* Required work *
If a record below holds a picture, leave the picture out and copy the rest exactly.

* Information given *
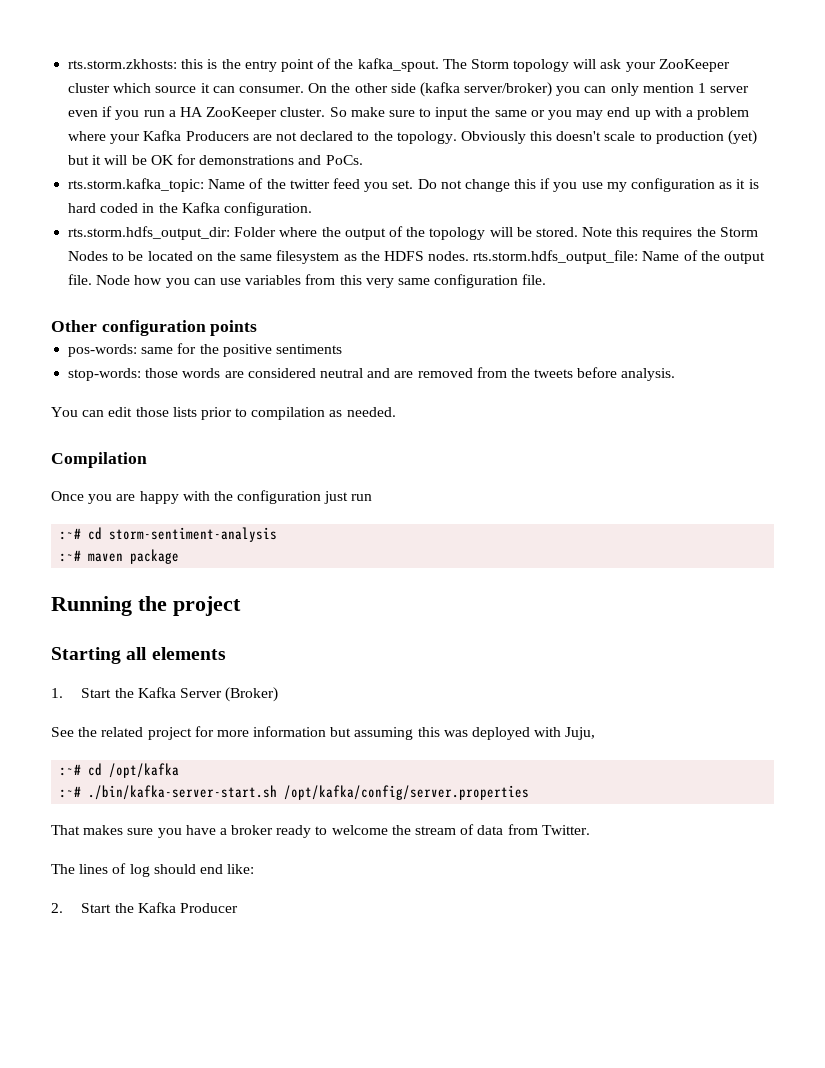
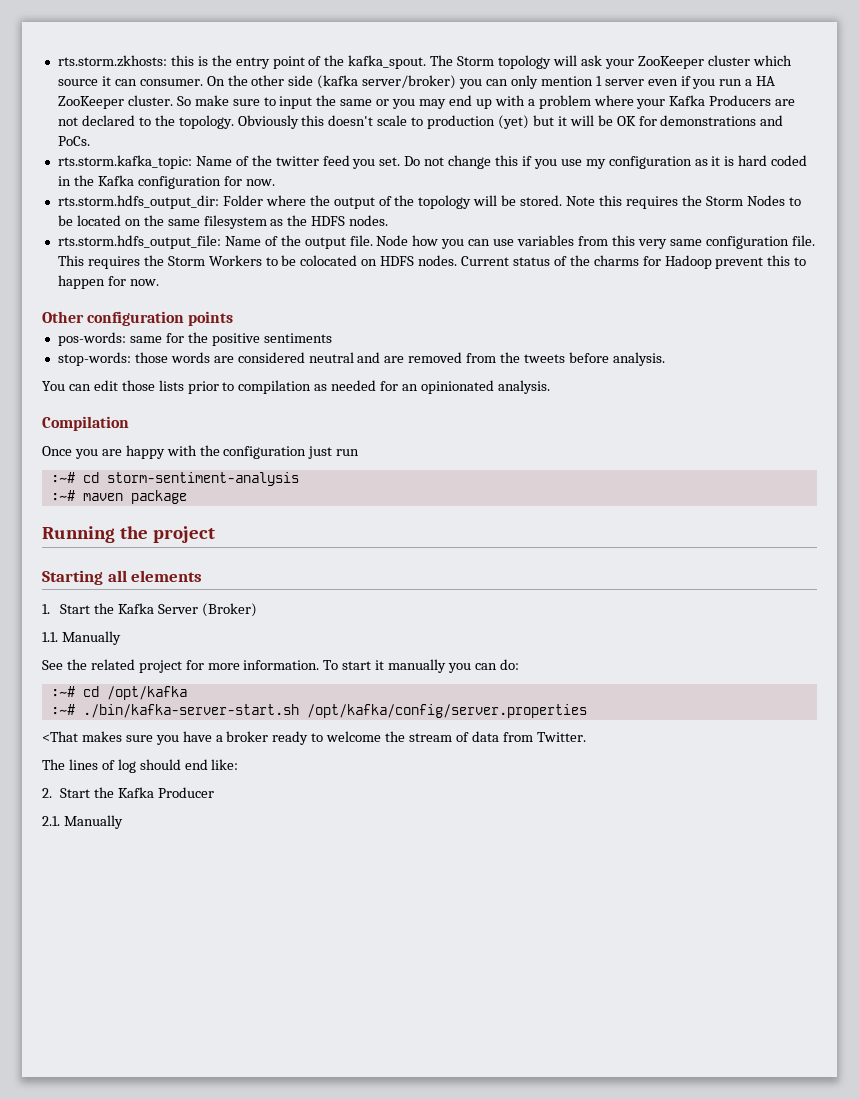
[223,202,312,216] configuration. -> [137,176,275,189] configuration for now.
(470, 256) none -> (389, 220) //
(547, 279) none -> [57,255,807,269] [57,275,159,289] This requires the Storm Workers to be colocated on HDFS nodes. Current status of the charms for Hadoop prevent this to happen for now.
[346,407,396,417] needed. -> [331,380,550,394] needed for an opinionated analysis.
(279, 694) none -> [42,631,121,645] // 1.1. Manually
[253,726,596,740] information but assuming this was deployed with Juju, -> [243,659,519,673] information. To start it manually you can do:
[51,825,80,835] That -> [42,731,78,742] <That
(238, 908) none -> [42,815,123,829] // 2.1. Manually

* Solved exercise *
[223,202,312,216] configuration. -> [137,176,275,189] configuration for now.
(470, 256) none -> (389, 220) //
(547, 279) none -> [57,255,807,269] [57,275,159,289] This requires the Storm Workers to be colocated on HDFS nodes. Current status of the charms for Hadoop prevent this to happen for now.
[346,407,396,417] needed. -> [331,380,550,394] needed for an opinionated analysis.
(279, 694) none -> [42,631,121,645] // 1.1. Manually
[253,726,596,740] information but assuming this was deployed with Juju, -> [243,659,519,673] information. To start it manually you can do:
[51,825,80,835] That -> [42,731,78,742] <That
(238, 908) none -> [42,815,123,829] // 2.1. Manually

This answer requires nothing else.